Bu sorun sadece tersane işçisi olan bir babanın akılsız, vicdansız kararı değildir. Bu sorun çaresiz, örgütsüz olan tüm ailelerin, tüm toplumun sorunudur. Bu ilk kez yaşanan basit bir olay değildir. Bu düzene karşı örgütlü bir mücadele verilip, bu adaletsiz sömürü düzeni alaşağı edilmeden de bu olaylar son bulmayacak, daha çok Rojinlerimizi kaybedeceğiz. Ama bizim UİD-DER olarak, o hayat dolu çocuklarımızı, ailelerimizi bu düzene kurban etmeye hiç mi hiç niyetimiz yok. UİD-DER olarak her zaman adaletsizliğin, haksızlığın karşısında durduk, mücadele ettik. Bundan sonra da mücadeleye dört elle sarılacağız.

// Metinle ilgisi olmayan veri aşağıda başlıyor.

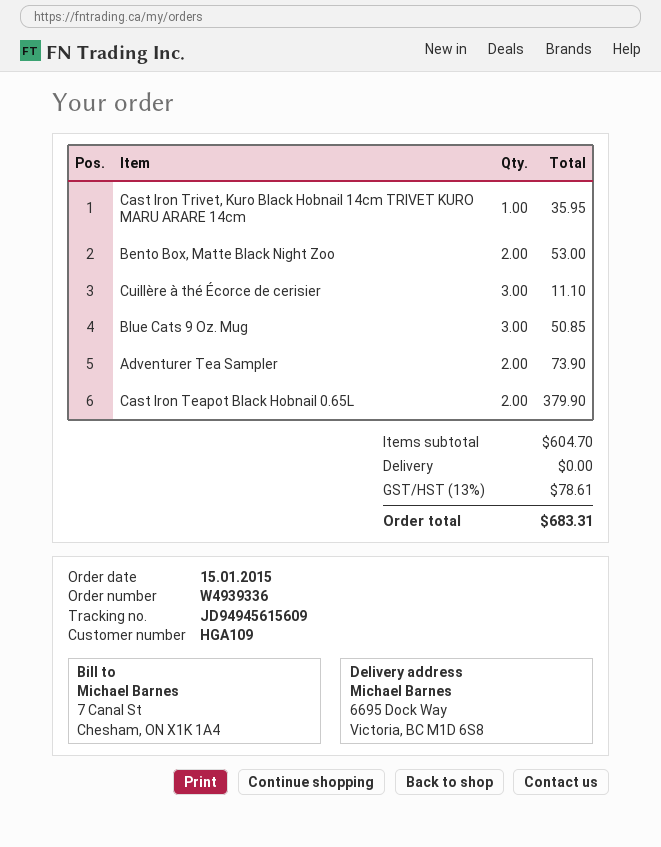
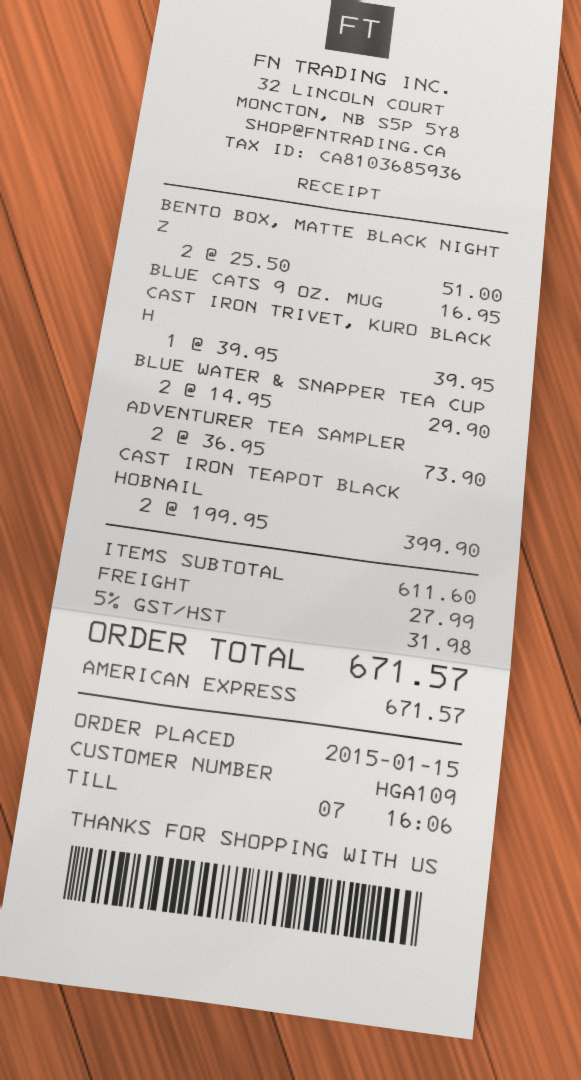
Cast Iron Trivet, Kuro Black Hobnail 14cm TRIVET KURO MARU ARARE 14cm: 1 for 35.95 -> 1 for 39.95
Bento Box, Matte Black Night Zoo: 2 for 53.00 -> 2 for 51.00
Cuillère à thé Écorce de cerisier: 3 for 11.10 -> none
Blue Cats 9 Oz. Mug: 3 for 50.85 -> 1 for 16.95
Cast Iron Teapot Black Hobnail 0.65L: 2 for 379.90 -> 2 for 399.90
BLUE WATER & SNAPPER TEA CUP: none -> 2 for 29.90
subtotal: 604.70 -> 611.60
shipping: 0.00 -> 27.99
tax: 13% = 78.61 -> 5% = 31.98
total: 683.31 -> 671.57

Babasıyla Rojin’in ölüm haberi neredeyse tüm gazetelerde çıktı. Ulusal basınla da sınırlı kalmadı. Yurtdışında da haber yapıldı. Birçok insan bu haberi gördüğünde üzüldü, “yazık oldu” dedi. Peki, acaba kaç kişi bu durumun sorumlusunun bu düzen olduğunu sorguladı? “Bir daha Rojinlerin ölmemesi için bu düzeni değiştirmek için mücadele etmeliyim” diye düşündü? İnsanların daha mutlu yaşayabileceği, işsizliğin, açlığın, sefaletin, geçim sıkıntısının olmadığı bir dünya mümkünken, bu düzen artık böyle devam edip gidemez, diye düşündü? Bundan sonra hiçbir ailenin böyle korkunç acılar yaşamaması için trajedilere yol açan kapitalizm belâsından kurtulmak gerekiyor. İşçiler emekçiler birleşip mücadele etmediği ve bu düzeni değiştirmediği müddetçe yeni trajediler yaşamaya devam edeceğiz!